Thursday, April 19, 2018   (0 Comments)

Many South Florida slash pines have stood for a century, providing shade, oxygen and wildlife habitat, as cities

rose around them. Now they face a mortal threat from tiny, wood-eating insects.


The Asian subterranean termite, which has been chewing its way through the local housing stock for 20 years, has

turned out to have a taste for native trees, with a particularly lethal manner of attacking slash pines, according to a

new study from the University of Florida.


The study, which looked at about 400 slash pines in Fort Lauderdale, found that these termites had killed 12

percent of residential trees and three percent of trees in city parks over the past five years. Another 46 percent of

the residential trees were infested, with the termites likely to cause deadly damage, according to the study,

published in the journal Florida Entomologist.


The park trees fared better, with 15 percent of the living trees infested. Also at risk could be slash pines in Miami-

Dade County, Palm Beach County and other parts of Broward County, where these non-native termites have

established colonies.


"The clock is ticking on most of our slash pines in greater Fort Lauderdale," said Thomas Chouvenc, assistant

professor of urban entomology at the University of Florida's Institute of Food and Agricultural Sciences, and lead

author of the study. "I think we're on the way to irreversibly lose most of these slash pines if we don't do anything."

In addition, these yellow-brown, half-inch long termites have attacked a wide range of other trees that constitute

the region's urban canopy, particularly live oaks. Although it doesn't kill these trees, it hollows them out, weakening

them for storms. When Hurricane Irma brushed the area last year, three live oaks hollowed-out by the termites

went down, he said.
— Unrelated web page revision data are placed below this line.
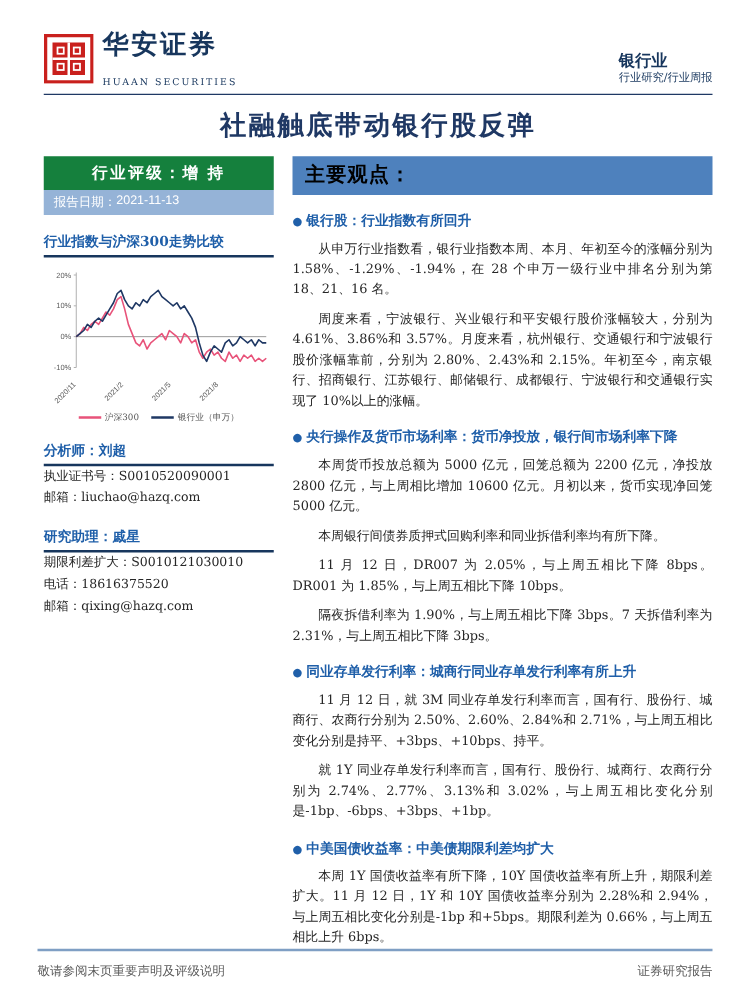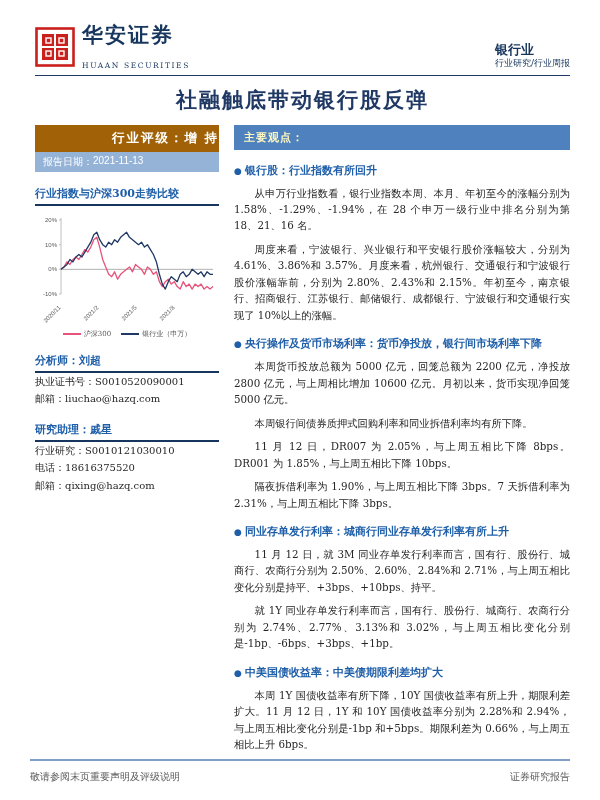--- a/index.html
+++ b/index.html
@@ -20,36 +20,36 @@
   .industry{font-size:13px;font-weight:bold;color:#17365d;}
   .report-type{font-size:9px;color:#17365d;}
   
   .doc-title{text-align:center;color:#1f3864;font-weight:bold;font-size:21px;
              margin:10px 0 11px;letter-spacing:2px;}
   
   .cols{display:flex;gap:15px;}
   .sidebar{width:184px;flex:0 0 auto;}
   .main{flex:1;min-width:0;}
   
-  .rating-bar{background:#a16207;color:#fff;font-weight:bold;font-size:12.5px;
-              text-align:right;padding:5px 0;letter-spacing:2px;
+  .rating-bar{background:#15803d;color:#fff;font-weight:bold;font-size:12.5px;
+              text-align:center;padding:5px 0;letter-spacing:2px;
               font-family:"Liberation Sans",sans-serif;}
   .date-bar{background:#95b3d7;color:#fff;font-size:10px;display:flex;
             justify-content:flex-start;padding:3px 8px;
             font-family:"Liberation Sans",sans-serif;}
   .side-heading{color:#1f5fa9;font-weight:bold;font-size:11px;margin-top:14px;
                 padding-bottom:3px;border-bottom:2px solid #17365d;}
   .chart-wrap{margin-top:6px;}
   .legend{display:flex;justify-content:center;gap:10px;margin-top:1px;}
   .legend-item{display:flex;align-items:center;gap:3px;font-size:7px;color:#595959;}
   .legend-swatch{display:inline-block;width:18px;height:2px;}
   .info-line{font-size:10px;line-height:1.75;color:#262626;}
   .info-block{margin-bottom:4px;}
   
-  .main-bar{background:#4e81bd;color:#fef9c3;font-weight:bold;font-size:11px;
+  .main-bar{background:#4e81bd;color:#000000;font-weight:bold;font-size:16px;
             padding:5px 10px;letter-spacing:1px;
             font-family:"Liberation Sans",sans-serif;}
   .sec-heading{color:#1f5fa9;font-weight:bold;font-size:11px;margin:13px 0 2px;}
   .sec-heading::before{content:"\25CF\00a0";font-size:9px;}
   .para{font-size:10.3px;line-height:1.6;text-indent:2em;text-align:justify;
         margin:7px 0 0;}
   
   .footer{position:absolute;left:30px;right:30px;bottom:16px;
           border-top:2px solid #7f9fc4;padding-top:9px;display:flex;
           justify-content:space-between;font-size:10px;color:#595959;}
@@ -126,21 +126,21 @@
       </div>
 
       <div class="side-heading">分析师：刘超</div>
       <div class="info-block">
         <div class="info-line">执业证书号：S0010520090001</div>
         <div class="info-line">邮箱：liuchao@hazq.com</div>
       </div>
 
       <div class="side-heading">研究助理：戚星</div>
       <div class="info-block">
-        <div class="info-line">行业研究：S0010121030010</div>
+        <div class="info-line">期限利差扩大：S0010121030010</div>
         <div class="info-line">电话：18616375520</div>
         <div class="info-line">邮箱：qixing@hazq.com</div>
       </div>
     </div>
 
     <div class="main">
       <div class="main-bar">主要观点：</div>
 
       <div>
         <div class="sec-heading">银行股：行业指数有所回升</div>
Had the termites not consumed their insides, he said, they would have withstood the storm.

With so many trees weakened by these termites, a direct hit would have been that much more devastating.


"These trees are being chewed up for quite a while," he said. "And we didn't have a major hurricane since Wilma in

2005. So it's been 12 or 13 years of damage that's been piling up in these trees."


The slash pine, named for the slashes that workers cut across the trunks to extract sap, is among the most

distinctive trees of old South Florida. Its pine rockland habitat, dry land that was perfect for real estate development,

has been largely wiped out, leaving urban slash pines scattered through parks and neighborhoods.


"They're one of the original canopy trees in the area," said Michael Orfanedes, Broward County extension agent for

commercial horticulture. "They're just a fraction of what they were originally because of development. They're

famous for harboring birds in their hollows."


Their hard wood became a popular building material known as Dade County pine, used in many sturdy older homes

that have withstood the last century of hurricanes. But this hard wood becomes a liability when hungry termites

show up. Unable to eat the sappy, hard inner wood, which is actually dead tissue, the termites turn to the live

tissue on the outer layers of the trunk. As they chew their way through this, they block the tubes that carry sugar

and other nutrients. With its vascular system disabled, the tree slowly starves.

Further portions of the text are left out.